= Verdens Gang (1868–1923) =

Norwegian newspaper

Verdens Gang is a former Norwegian newspaper, issued in Oslo from 1868 to 1923.

It was established as a weekly magazine in 1868, later expanded to three issues a week, and was issued daily from 1885. It was the most widespread political newspaper in Norway for many years, and had considerable influence. The founder and first editor-in-chief was Peder Olsen, who edited the newspaper until his death in 1876. Later Prime Minister Johan Sverdrup was editor from 1876 to 1878, and Ola Thommessen from 1878 to 1910. Øvre Richter Frich held the position from 1910 to 1911, and Axel Otto Normann from 1915 to 1922.

The newspaper was particularly important during the editorship of Ola Thommessen. In addition to turning it into a daily newspaper, he consolidated its ties with the Liberal Party (founded 1884), giving Verdens Gang a strong position in the political scene. Internationally known writers like Bjørnstjerne Bjørnson and Georg Brandes contributed to the newspaper. When Thommessen left in 1910, Verdens Gang declined rapidly, as he brought much of the staff with him, immediately forming a competitor Tidens Tegn. The background was a conflict between Thommessen and Olaf Madsen, an important shareholder and member of the board of directors. Madsen's primary goal was economic profit, and according to Thommessen, Madsen meddled in the affairs of the newspaper, inflicting upon the editorial independence.

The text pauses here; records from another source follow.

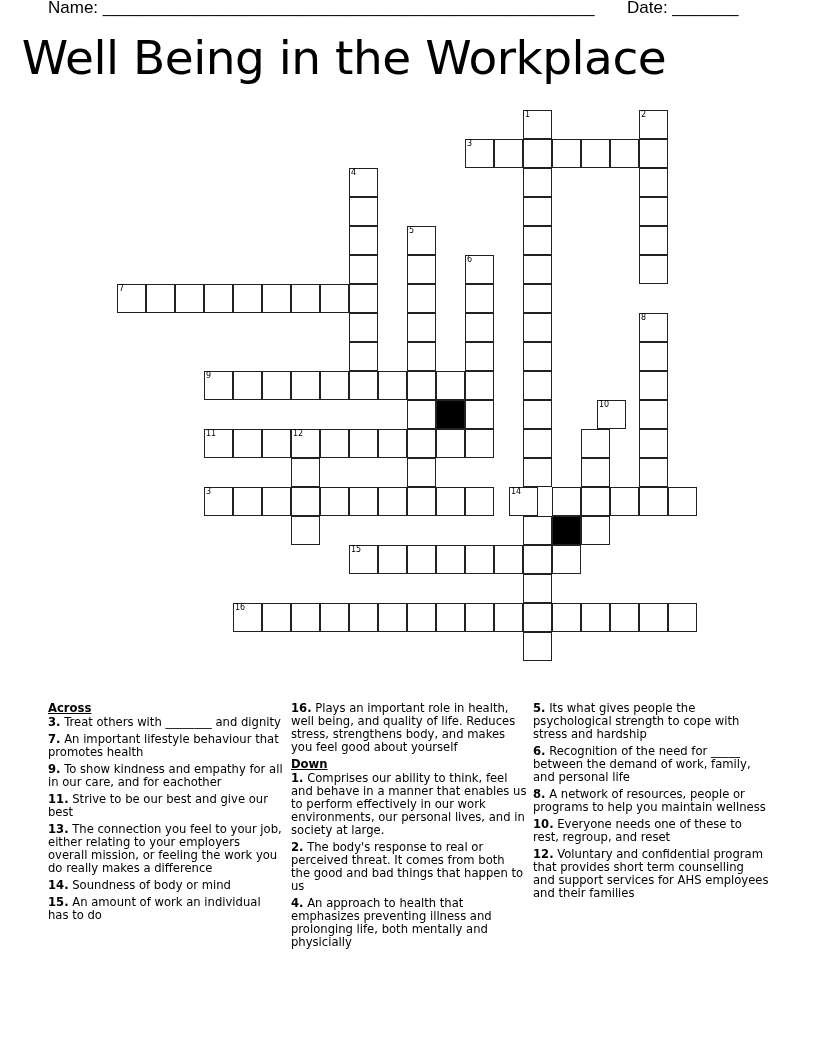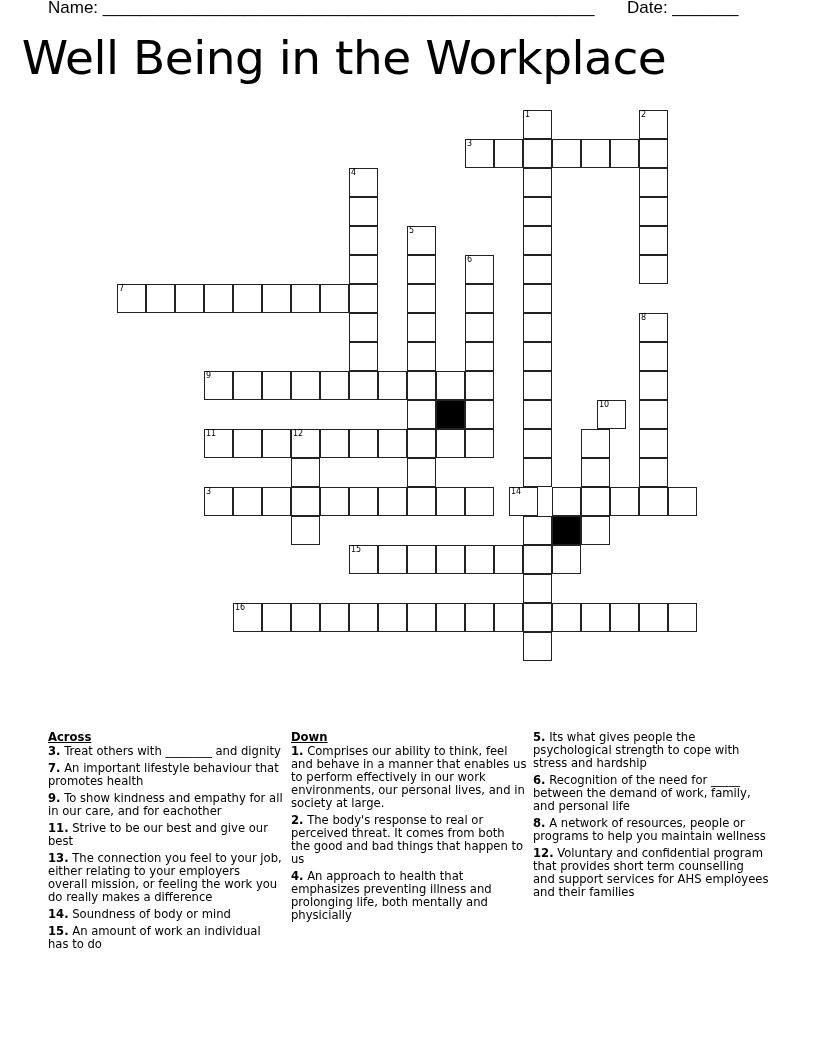--- a/index.html
+++ b/index.html
@@ -12,7 +12,7 @@
   .cell { position: absolute; width: 29px; height: 29px; box-sizing: border-box; border: 1.5px solid #222; background: #fff; }
   .cell.black { background: #000; }
   .num { position: absolute; left: 1px; top: -1px; font-family: "DejaVu Sans", sans-serif; font-size: 8px; line-height: 10px; }
-  .clues { position: absolute; top: 731px; font-family: "DejaVu Sans", sans-serif; font-size: 11.6px; line-height: 13px; }
+  .clues { position: absolute; top: 702px; font-family: "DejaVu Sans", sans-serif; font-size: 11.6px; line-height: 13px; }
   .col1 { left: 48px; width: 235px; }
   .col2 { left: 291px; width: 236px; }
   .col3 { left: 533px; width: 236px; }

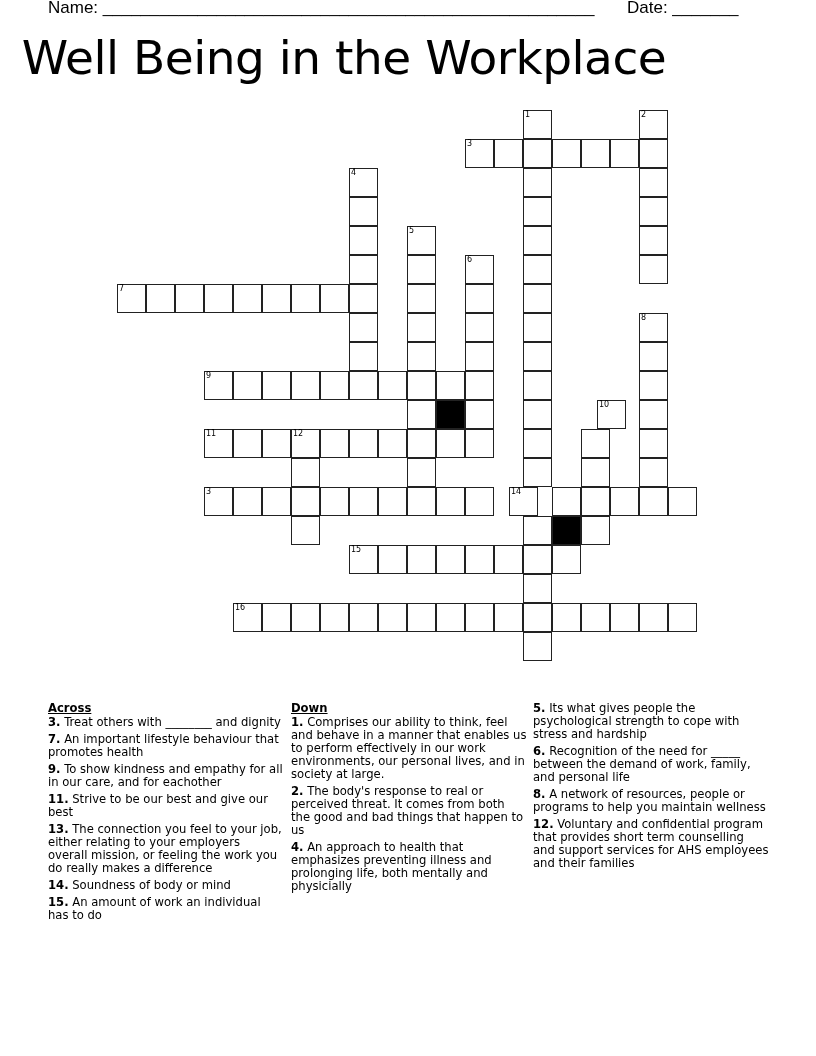--- a/index.html
+++ b/index.html
@@ -203,6 +203,7 @@
 </div>
 
 <div class="clues col2">
+  <div class="clue"><b>16.</b> <span>Plays an important role in health, well being, and quality of life. Reduces stress, strengthens body, and makes you feel good about yourself</span></div>
   <div class="section-head">Down</div>
   <div class="clue"><b>1.</b> <span>Comprises our ability to think, feel and behave in a manner that enables us to perform effectively in our work environments, our personal lives, and in society at large.</span></div>
   <div class="clue"><b>2.</b> <span>The body's response to real or perceived threat. It comes from both the good and bad things that happen to us</span></div>

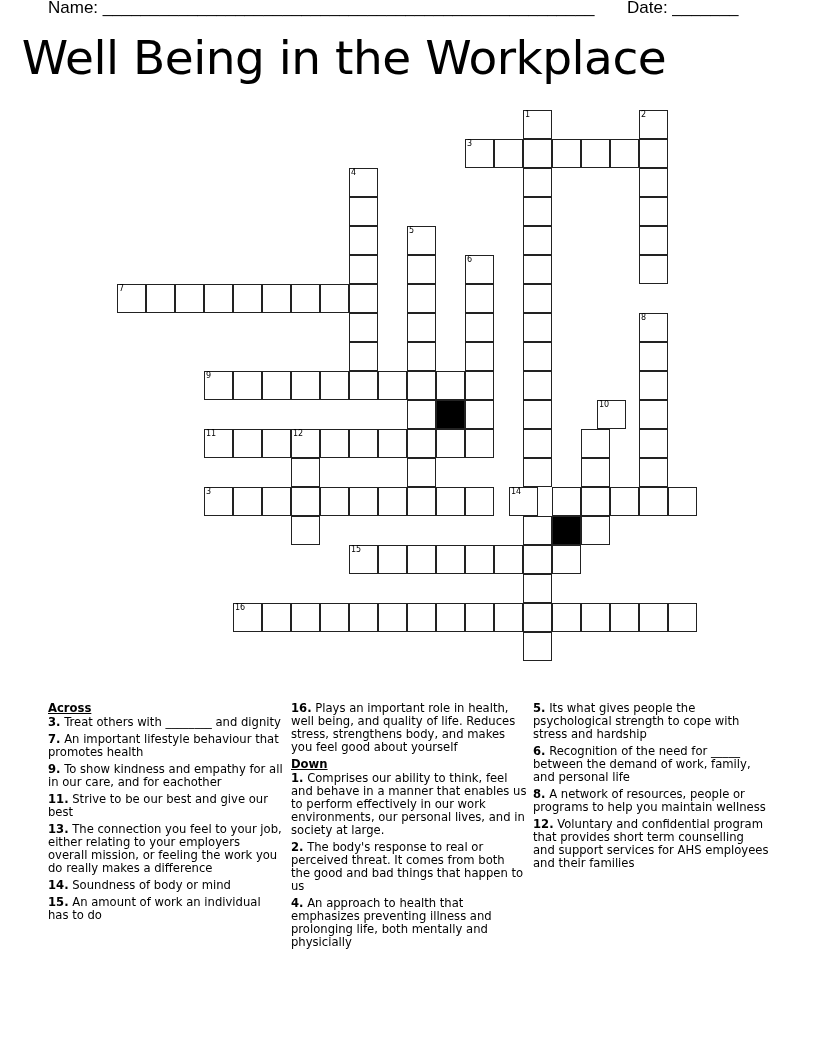--- a/index.html
+++ b/index.html
@@ -214,6 +214,7 @@
   <div class="clue"><b>5.</b> <span>Its what gives people the psychological strength to cope with stress and hardship</span></div>
   <div class="clue"><b>6.</b> <span>Recognition of the need for _____ between the demand of work, family, and personal life</span></div>
   <div class="clue"><b>8.</b> <span>A network of resources, people or programs to help you maintain wellness</span></div>
+  <div class="clue"><b>10.</b> <span>Everyone needs one of these to rest, regroup, and reset</span></div>
   <div class="clue"><b>12.</b> <span>Voluntary and confidential program that provides short term counselling and support services for AHS employees and their families</span></div>
 </div>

Thommessen won widespread support in the conflict, and Tidens Tegn quickly became Norway's largest newspaper, and attracted a variety of known writers, including Sven Elvestad, Olaf Bull, Herman Wildenvey and Selma Lagerlöf. The situation for Verdens Gang was worsened by the depression that followed World War I. In 1920 it absorbed another newspaper Norske Intelligenz-Seddeler, but in 1923 it became defunct—as it was absorbed by Tidens Tegn.

The name Verdens Gang was revived in 1945, used by a new newspaper. The new Verdens Gang, often shortened VG, became Norway's largest newspaper in 1981.